§ PROBLEM DETAILS:
Using the listing below, please count the lines that contain the string "icon". Only the number is wanted.

§ SUPPLIED MATERIAL:
= Beginning of Section =

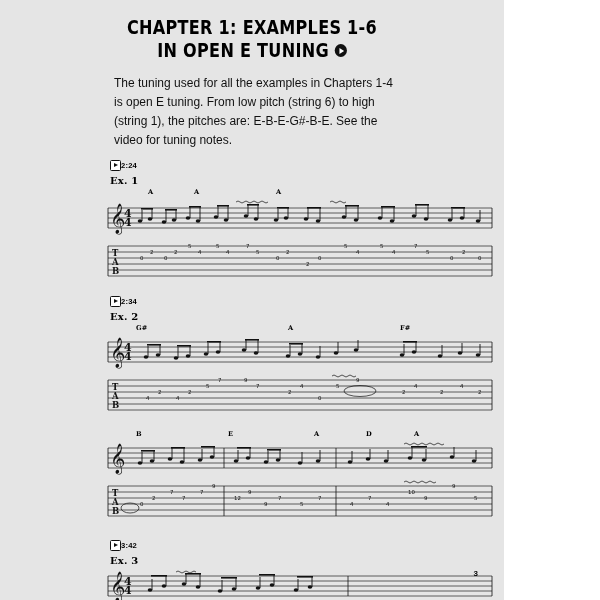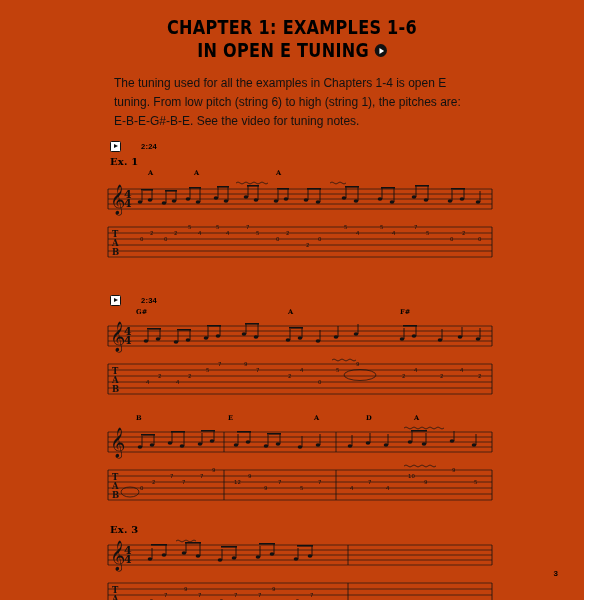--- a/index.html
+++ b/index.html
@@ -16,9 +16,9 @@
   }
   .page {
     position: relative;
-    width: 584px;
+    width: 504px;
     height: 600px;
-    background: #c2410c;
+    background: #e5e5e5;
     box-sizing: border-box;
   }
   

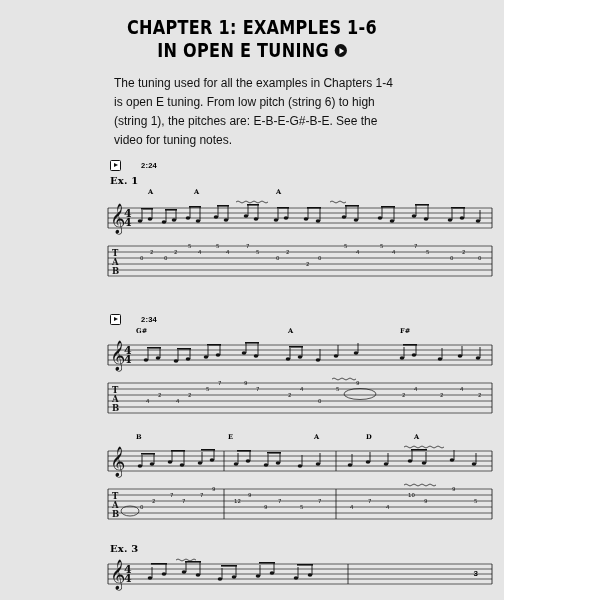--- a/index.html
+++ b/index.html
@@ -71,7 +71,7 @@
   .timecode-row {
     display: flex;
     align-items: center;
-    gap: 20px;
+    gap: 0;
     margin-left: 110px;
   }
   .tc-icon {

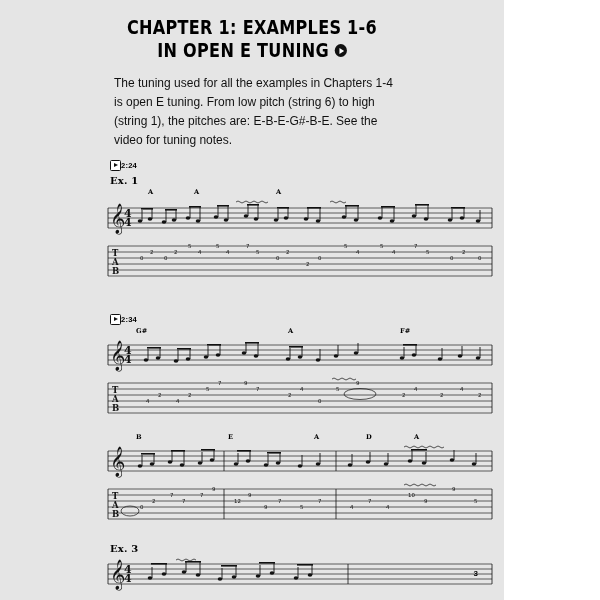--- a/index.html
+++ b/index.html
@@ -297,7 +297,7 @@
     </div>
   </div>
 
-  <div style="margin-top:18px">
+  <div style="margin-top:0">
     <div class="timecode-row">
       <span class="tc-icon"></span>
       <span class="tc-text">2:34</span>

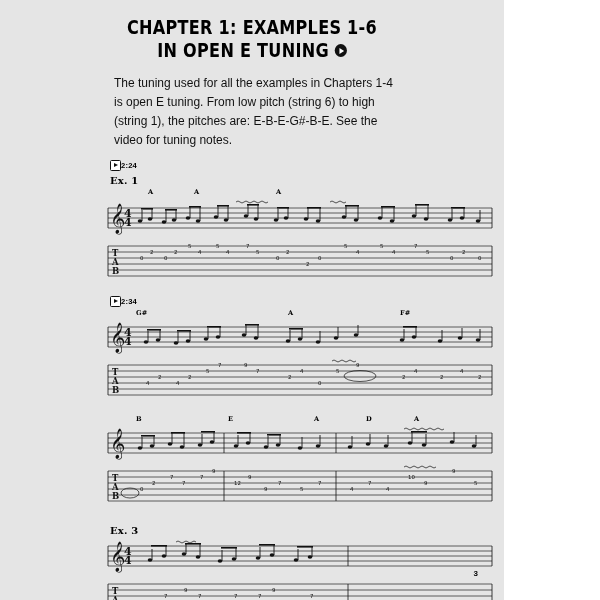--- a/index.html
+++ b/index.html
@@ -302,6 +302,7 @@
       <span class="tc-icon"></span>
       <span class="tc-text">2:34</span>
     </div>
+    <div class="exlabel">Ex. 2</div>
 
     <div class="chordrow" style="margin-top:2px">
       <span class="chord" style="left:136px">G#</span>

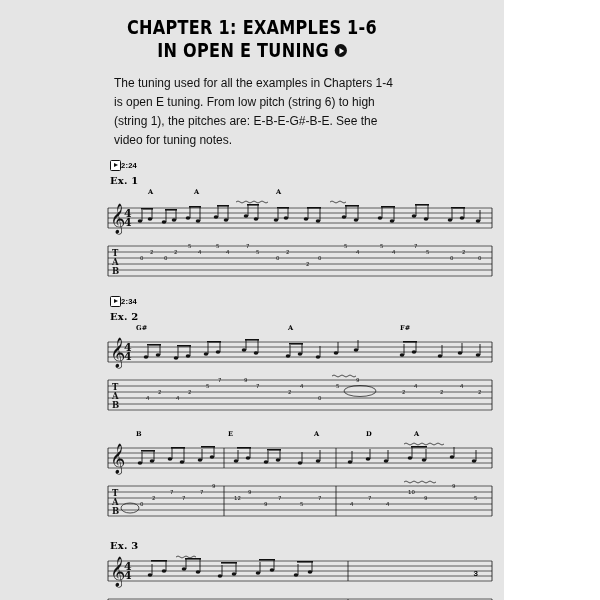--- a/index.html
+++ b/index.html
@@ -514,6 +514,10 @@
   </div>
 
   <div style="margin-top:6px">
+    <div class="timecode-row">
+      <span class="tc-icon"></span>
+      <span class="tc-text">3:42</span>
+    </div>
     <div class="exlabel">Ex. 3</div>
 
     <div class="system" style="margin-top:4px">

= End of Section =

§ WORKED SOLUTION:
4